La proposition de loi visant à lutter contre la haine sur Internet, déposée par la députée Laetitia Avia et plusieurs de ses collègues, est issue du constat selon lequel il est possible d'insulter sur Internet en quasi-impunité, pour des raisons techniques et juridiques. Le texte pose trois principes. Le premier concerne la fin de l'impunité, ce qui nécessite que le système judiciaire se transforme pour être capable de gérer la temporalité et la masse des contentieux - il y a deux ans, seuls cent jugements ont été rendus en France pour insultes, sur Internet ou ailleurs. À cet effet, la plainte en ligne sera disponible en 2020, un parquet spécialisé dans le fonctionnement des entreprises du numérique sera créé et la formation des juges aux spécificités d'Internet sera renforcée.
Le deuxième principe porté par le texte concerne la responsabilisation des plateformes. Facebook, par exemple, représente une agora d'une taille sans précédent. Ainsi, dans les vingt-quatre heures suivant la tuerie de Christchurch, la plateforme a dû retirer la vidéo des événements plus de 1,5 million de fois.

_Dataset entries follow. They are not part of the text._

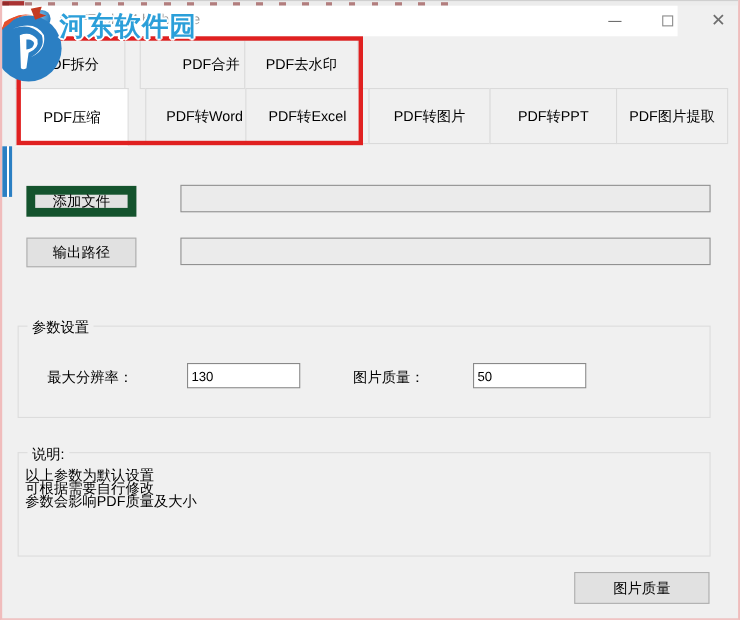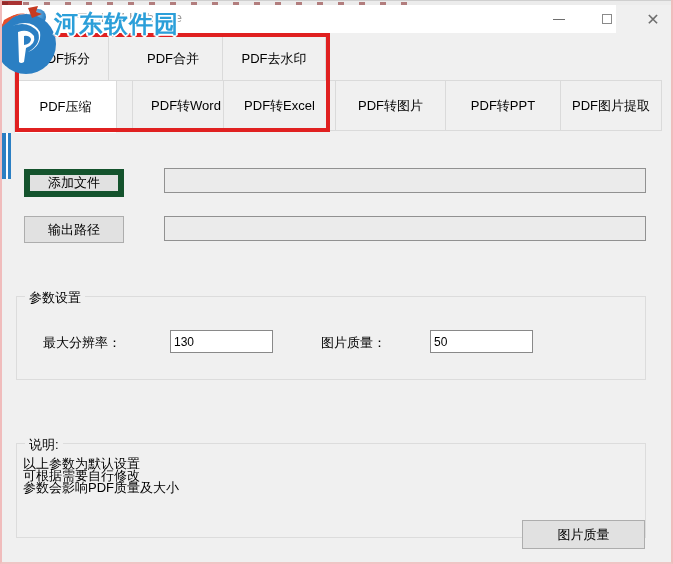--- a/index.html
+++ b/index.html
@@ -99,7 +99,7 @@
 <div class="tab row1" style="left:12px; width:100px;">
     <span>PDF拆分</span>
   </div>
-<div class="tab row1" style="left:106px; width:130px;">
+<div class="tab row1" style="left:125px; width:130px;">
     <span>PDF合并</span>
   </div>
 <div class="tab row1" style="left:220px; width:104px;">

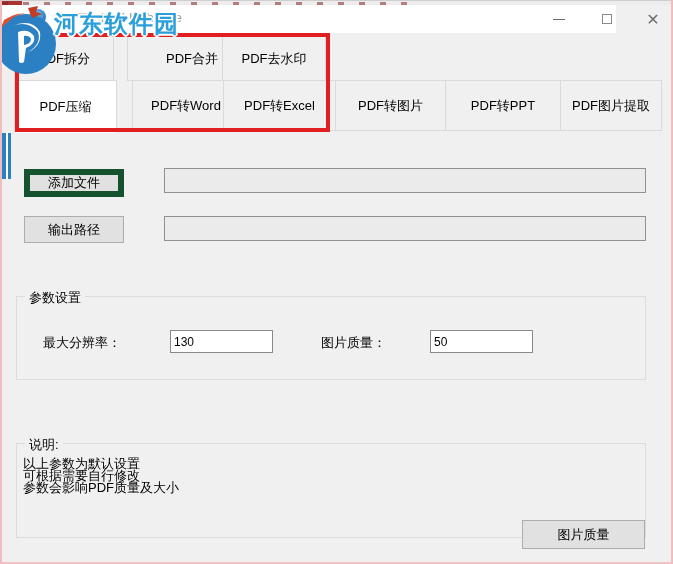--- a/index.html
+++ b/index.html
@@ -40,7 +40,7 @@
   
   .btn{ position:absolute; background:#e1e1e1; border:1px solid #adadad; display:flex; align-items:center; justify-content:center;
     font-size:13px; color:#000;}
-  .btn.focused{ border:6px solid #14532d; }
+  .btn.focused{ border:8px solid #14532d; }
   .pathfield{ position:absolute; background:#ebebeb; border:1px solid #919191; }
   .add-btn{ left:22px; top:169px; width:100px; height:28px; }
   .field1{ left:162px; top:168px; width:482px; height:25px; }

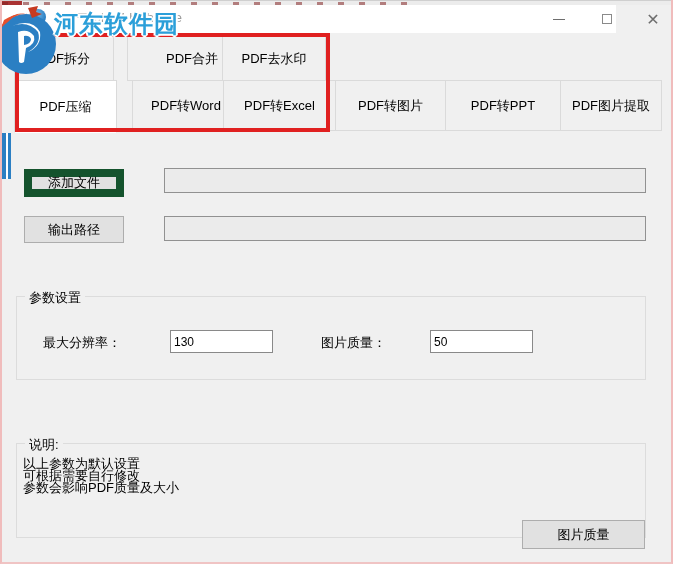--- a/index.html
+++ b/index.html
@@ -49,7 +49,7 @@
 
   .groupbox{ position:absolute; border:1px solid #dcdcdc; }
   .gb1{ left:14px; top:296px; width:630px; height:84px; }
-  .gb2{ left:14px; top:411px; width:630px; height:95px;margin-top:32px; }
+  .gb2{ left:14px; top:411px; width:630px; height:95px; }
   .gb-label{ position:absolute; top:-8px; left:8px; background:#f0f0f0; padding:0 4px; font-size:13px; color:#000;}
 
   .param-label{ position:absolute; font-size:13px; color:#000; }

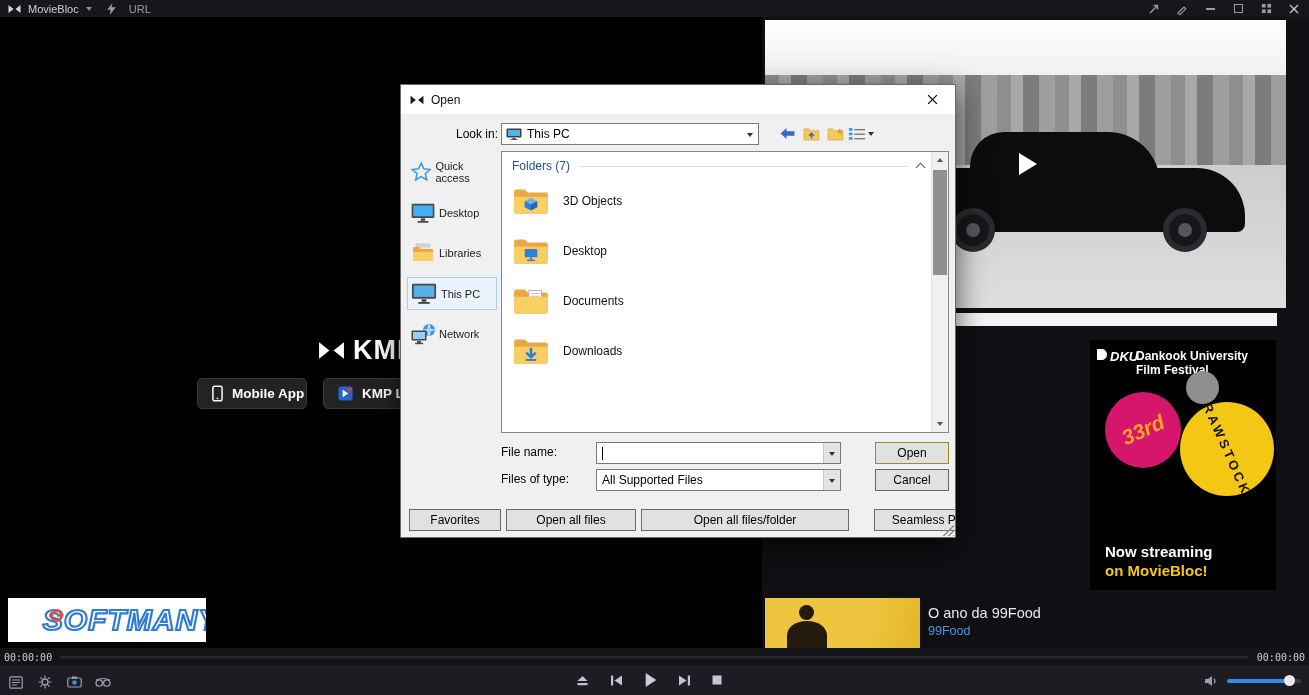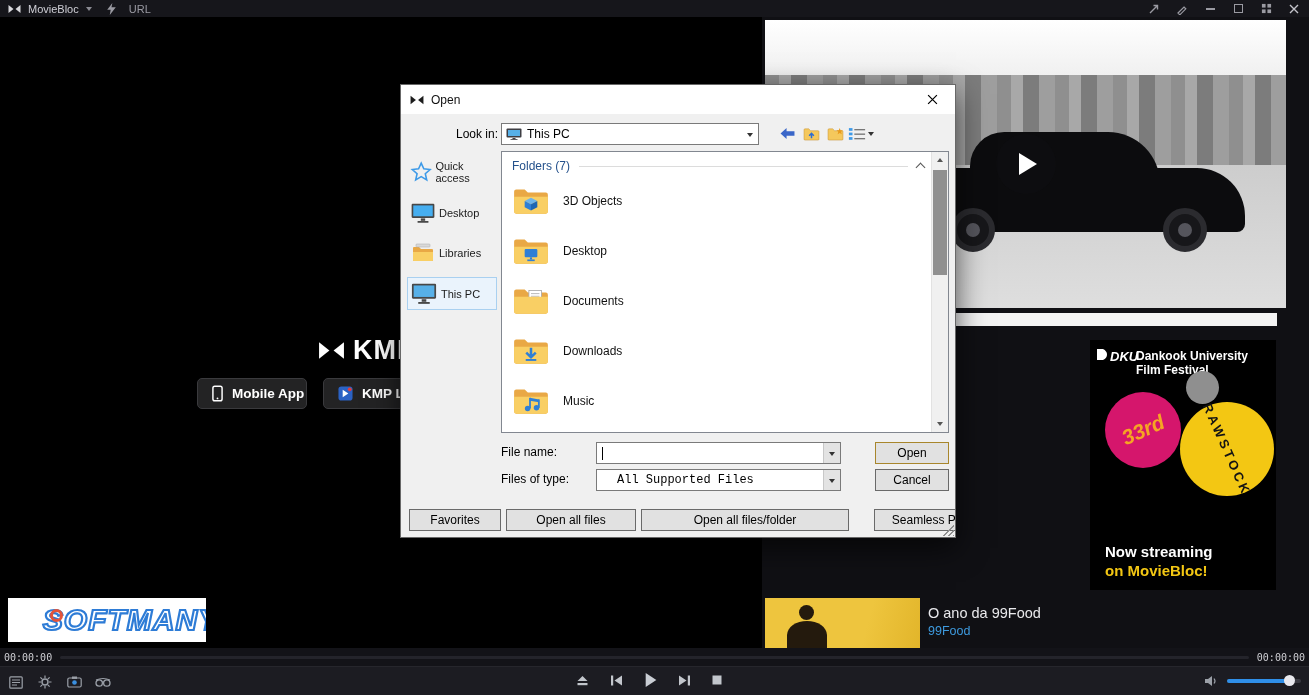--- a/index.html
+++ b/index.html
@@ -463,6 +463,17 @@
           </svg>
         <span>This PC</span>
       </div>
+      <div class="place">
+        <svg width="26" height="22" viewBox="0 0 26 22">
+            <circle cx="19" cy="7" r="6" fill="#3d9ae8"></circle>
+            <path d="M13.5 7 H24.5 M19 1.5 Q16 7 19 12.5 M19 1.5 Q22 7 19 12.5" stroke="#fff" stroke-width="0.9" fill="none"></path>
+            <rect x="1.5" y="7.5" width="15" height="10" rx="1" fill="#474747"></rect>
+            <rect x="3" y="9" width="12" height="7" fill="#8fd0f5"></rect>
+            <rect x="7" y="18" width="4" height="1.8" fill="#474747"></rect>
+            <rect x="5" y="19.8" width="8" height="1.4" fill="#474747"></rect>
+          </svg>
+        <span>Network</span>
+      </div>
     </div>
 
     <div class="filelist">

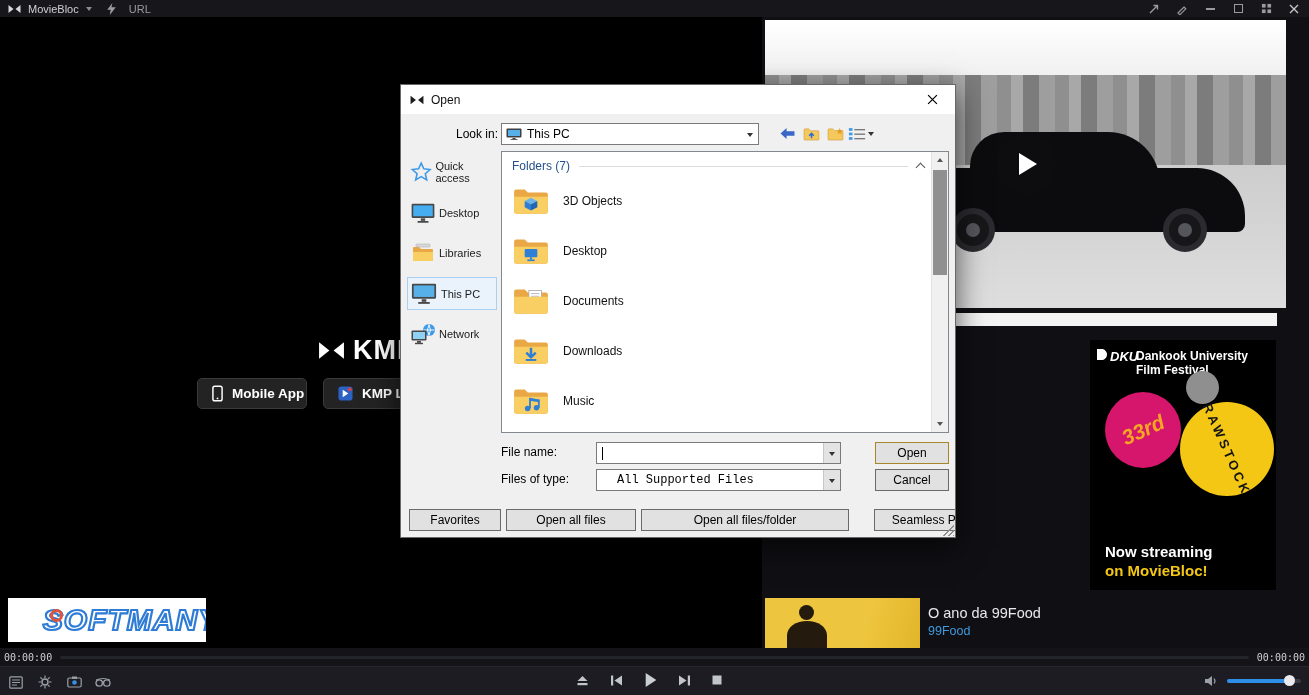--- a/index.html
+++ b/index.html
@@ -521,18 +521,6 @@
           </svg>
         <span>Downloads</span>
       </div>
-      <div class="fitem">
-        <svg width="38" height="30" viewBox="0 0 36 28">
-            <path d="M2 5 Q2 3 4 3 H12 L15 6 H32 Q34 6 34 8 V24 Q34 26 32 26 H4 Q2 26 2 24 Z" fill="#e9a845"></path>
-            <path d="M2 10 H34 V24 Q34 26 32 26 H4 Q2 26 2 24 Z" fill="#f9cf64"></path>
-            <path d="M17 11 L25.5 12.5 V15.3 L17 13.8 Z" fill="#2f7fd6"></path>
-            <rect x="16.2" y="11" width="1.7" height="10" fill="#2f7fd6"></rect>
-            <rect x="24.6" y="12.5" width="1.7" height="8" fill="#2f7fd6"></rect>
-            <circle cx="14.8" cy="21" r="2.6" fill="#2f7fd6"></circle>
-            <circle cx="23.2" cy="20.5" r="2.6" fill="#2f7fd6"></circle>
-          </svg>
-        <span>Music</span>
-      </div>
 
       <div class="vscroll">
         <span class="vs-up">

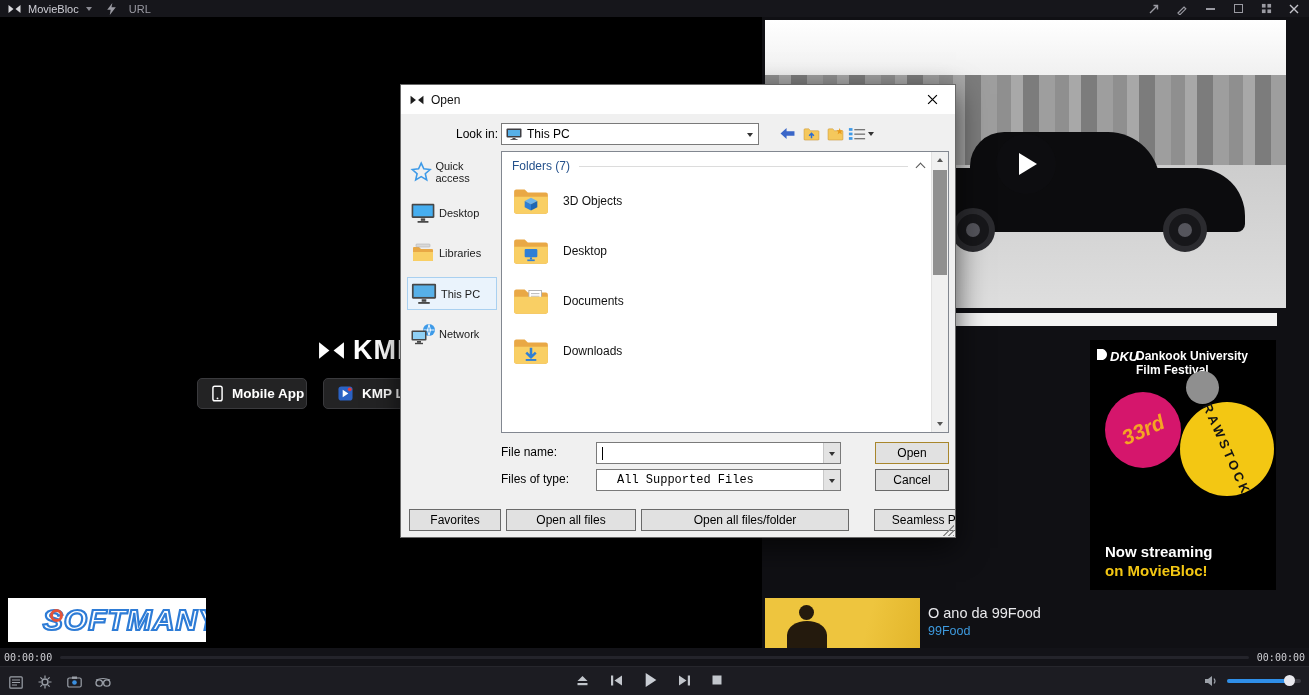--- a/index.html
+++ b/index.html
@@ -137,7 +137,7 @@
   .input-combo { position:absolute; left:195px; top:0; width:245px; }
   .input-combo input { flex:1; border:none; outline:none; height:18px; font-size:12px; font-family:"Liberation Sans",sans-serif; padding-left:4px; background:transparent; }
   .txt-caret { position:absolute; left:5px; top:4px; width:1px; height:13px; background:#000; }
-  .type-value { flex:1; padding-left:20px;font-family:Liberation Mono, monospace; }
+  .type-value { flex:1; padding-left:5px; }
   .dlg-btn { position:absolute; left:474px; top:0; width:74px; height:22px; background:#e1e1e1; border:1px solid #6a6a6a;
     display:flex; align-items:center; justify-content:center; font-size:12px; cursor:pointer; }
   .dlg-btn.primary { border:1px solid #a8862c; }

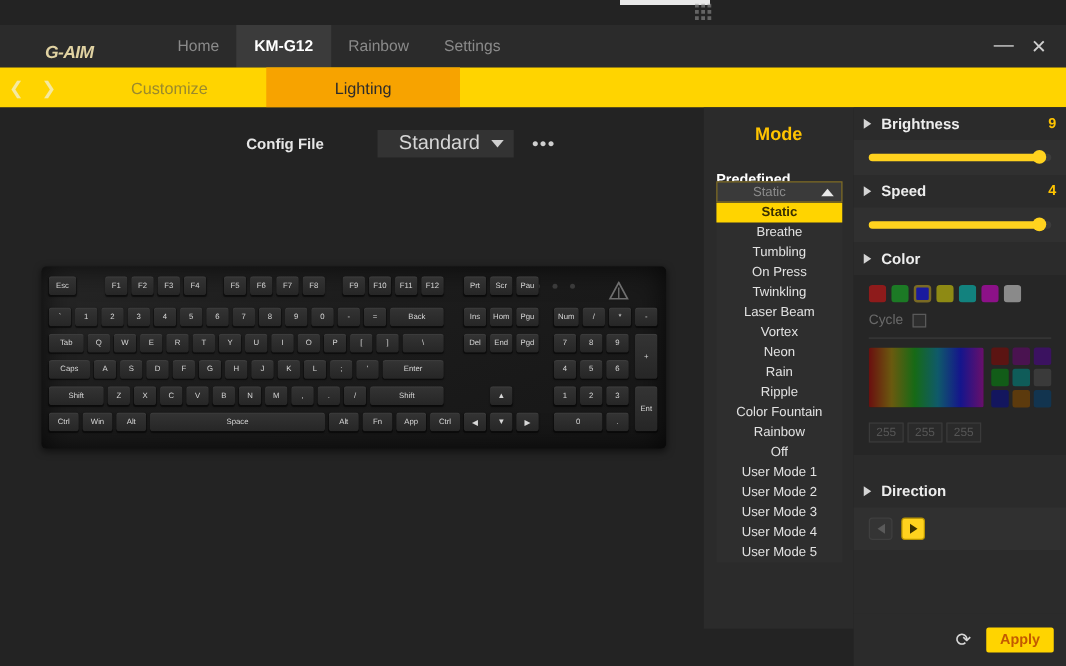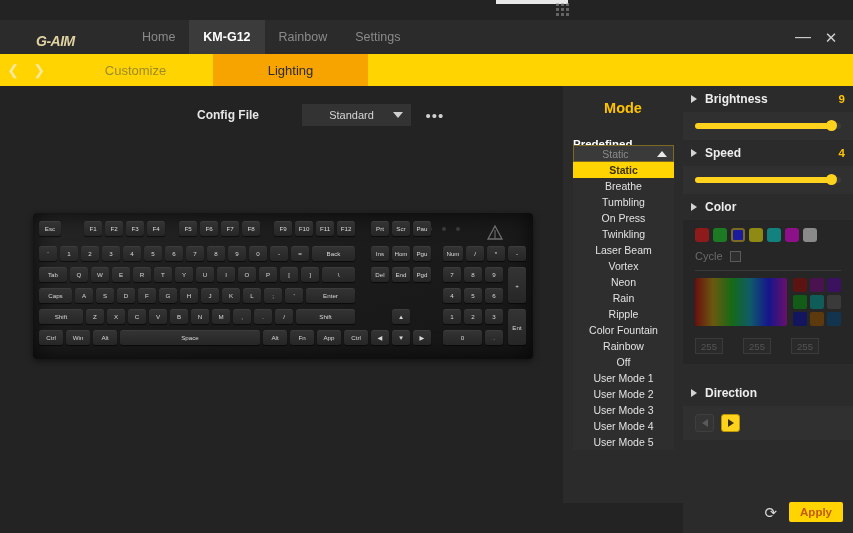--- a/index.html
+++ b/index.html
@@ -71,7 +71,7 @@
     display:flex; align-items:center; justify-content:space-between;
     padding:0 8px; cursor:pointer;
   }
-  .configselect span{ font-size:11px; color:#d6d6d6; flex:1; text-align:center; }
+  .configselect span{ font-size:16px; color:#d6d6d6; flex:1; text-align:center; }
   .caret{ width:0;height:0;border-left:5px solid transparent;border-right:5px solid transparent;border-top:6px solid #cfcfcf; }
   .dots-btn{
     margin-left:14px; width:20px; height:20px; display:flex; align-items:center; justify-content:center;

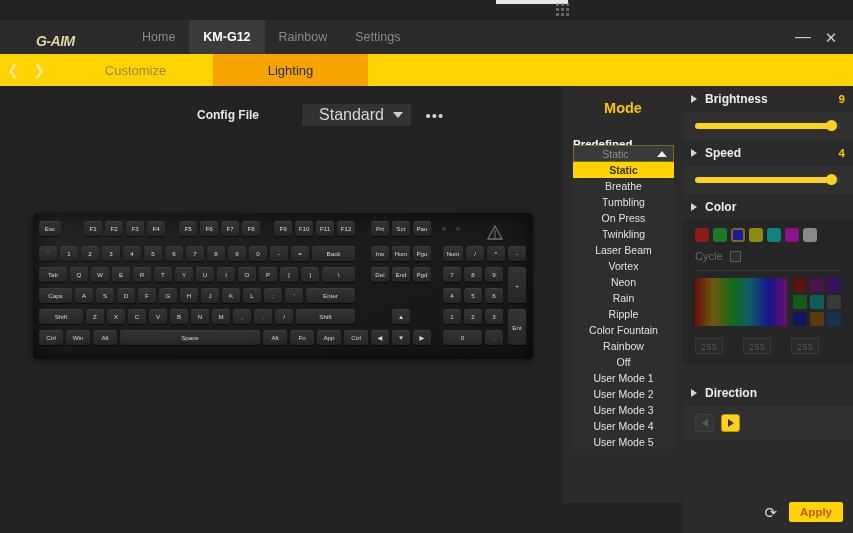--- a/index.html
+++ b/index.html
@@ -154,7 +154,7 @@
   .spectrum{ width:93px; height:48px; border-radius:2px; }
   .palgrid{ display:grid; grid-template-columns:repeat(3,14px); grid-template-rows:repeat(3,14px); gap:3px; }
   .pal{ width:14px; height:14px; border-radius:2px; }
-  .rgbrow{ display:flex; gap:20px; padding:12px 12px 0 12px; }
+  .rgbrow{ display:flex; gap:3px; padding:12px 12px 0 12px; }
   .rgbbox{
     width:28px; height:16px; background:#2a2a2a; border:1px solid #3a3a3a;
     display:flex; align-items:center; justify-content:center;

Il apparait évidemment nécessaire d'endiguer la diffusion de contenus illicites et dangereux. La proposition de loi oblige les plateformes à les retirer dans un délai de vingt-quatre heures. La loi allemande punit, pour sa part, d'une amende de 50 millions d'euros tout contenu illicite qui ne serait pas retiré. Or, les plateformes, pour diverses raisons, ne peuvent identifier tous les contenus concernés. Pour répondre à l'exigence allemande, elles abusent donc des blocages de contenus : des politiciens et des humoristes ont ainsi été censurés. Nous préférons un système de régulation fondé sur les travaux de la professeure de droit Marie-Anne Frison-Roche dit de compliance ou de conformité. À titre d'illustration, les banques ne sont pas tenues responsables de tous les virements frauduleux effectués sur leurs comptes, mais elles sont obligées de disposer d'un système de régulation interne efficace, sous peine de sévères sanctions. Le régulateur fixe les règles en la matière et en contrôle l'application. Il s'agit donc davantage d'une obligation de résultats que de moyens. Ainsi, les plateformes ne pourront pas bloquer tous les contenus, mais elles devront se doter de capacités techniques et humaines, définies par le régulateur, à la hauteur des enjeux.
Le troisième principe porté par la proposition de loi dite Avia concerne la sensibilisation des citoyens aux transformations de la société induites par le numérique, notamment en matière de diffusion de l'information. Nous estimons avoir trouvé la délicate ligne de crête entre protection de la liberté d'expression et protection des Français, même si une partie de l'écosystème numérique pointe le risque de surblocage des contenus. Nous avons, sur le cyber-harcèlement et les insultes en ligne, une obligation de résultat. Récemment, une jeune victime de onze ans a mis fin à ses jours.